Thursday, April 19, 2012

Phoning Home on the 300K


A lone tree on Coleridge Road outside of Siler City
It was one of those “oh sh#t” moments. On Sunday’s 300K pre-ride, I rolled into the Snow Camp control, 140 miles done, 50 to go. Plenty of daylight still and feeling fine, I decided to put a Facebook post, as I’d been doing along the way. Update my friends, enjoy the comments at the next stop. 

So I fish through my handlebar bag. Hmm. Phone doesn’t seem to be there. Check the jersey pockets. Check the top tube bag. Check the handlebar bag again. Maybe the phone is tucked into my arm warmers. Maybe if I rifle through this bag five or six more times, it will just magically appear, like a rabbit from a stovepipe hat.

There ain't no magic moment, and their ain't no phone. I replay the memory bank. Last place I had it was 12 miles back down the road, at the Siler City control. Where I checked Facebook posts, then set it on a window ledge in front of the Kangaroo store.

For about 30 minutes I sat on the bench outside the Snow Camp store. Thinking hard about what I knew I was going to do next. And not looking forward to it. 25 bonus miles. I headed back down the Siler City-Snow Camp road. Into the dying wind.  I’d been riding ahead of Dean and Mike for most of the day, and met them just as they were leaving Siler City. I told them what was up, and that I’d catch up.

A barn on Old Switchboard Road
No surprise. No phone in Siler City. It was long gone. No one had turned it in, the clerk said. “People used to do that, but not many do that anymore,” he said.

I caught Dean and Mike at Snow Camp, and we enjoyed a fine 50 miles back to the finish, even with a 20-minute stop to remove a stubborn tire on Dean’s bike and repair a flat.

We finished at 1:13 a.m. Monday, for what turned out to be a very long day but a very good time. Except for that phone thing.

Fork Creek Mill
When I got home I used an app to see just where my phone might be. Fallen behind the trash can perhaps? On the side of the road between Snow Camp and Siler City?

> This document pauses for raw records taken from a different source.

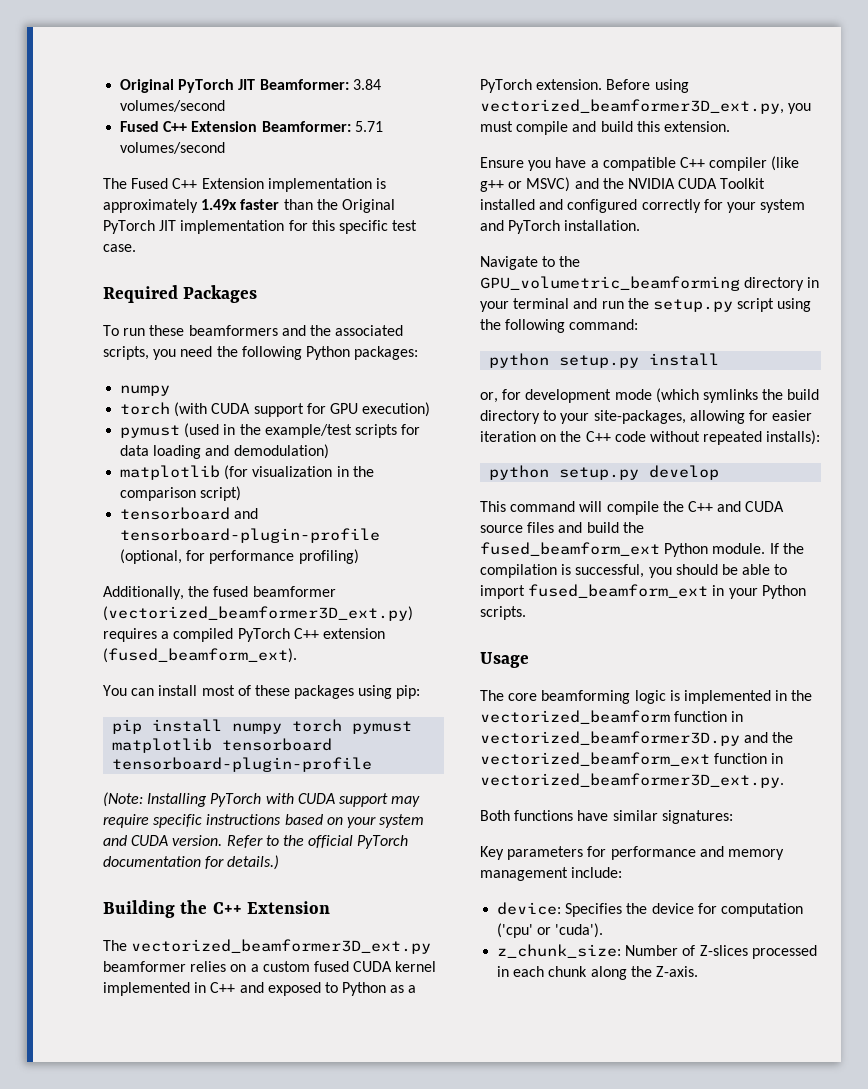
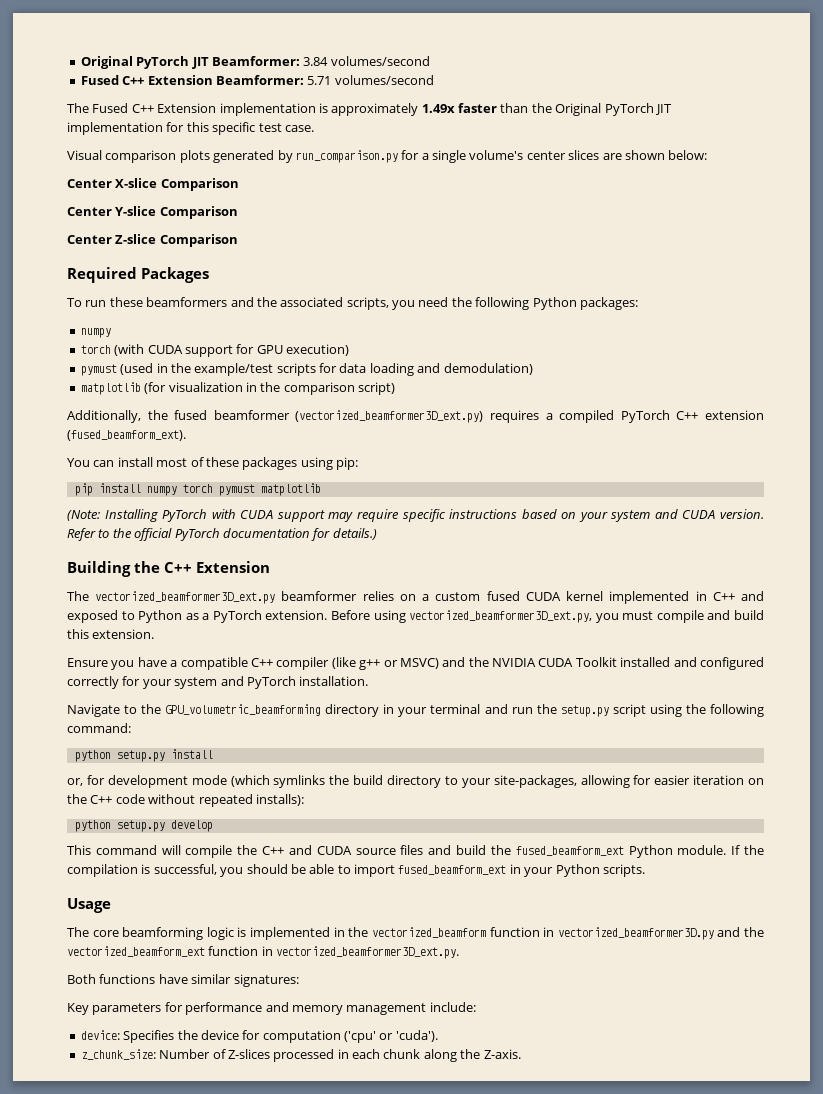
+ Visual comparison plots generated by run_comparison.py for a single volume's center slices are shown below:
+ Center X-slice Comparison
+ Center Y-slice Comparison
+ Center Z-slice Comparison
- tensorboard and tensorboard-plugin-profile (optional, for performance profiling)
- pip install numpy torch pymust matplotlib tensorboard tensorboard-plugin-profile
+ pip install numpy torch pymust matplotlib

Nope. Looks like my phone caught the midnight train to Georgia. It was in a suburb just south of Atlanta. In a little subdivision. On a cozy lot that backed up to a public park. 

It took me about five minutes to figure out the street address of where my phone was spending the night. Sweet dreams.

In the morning, I used the same app to send a sound through the phone and a friendly text. I said it would be great to have my phone returned and texted my home number. Call me, I said. I may have casually mentioned that I was able to see the phone’s present location.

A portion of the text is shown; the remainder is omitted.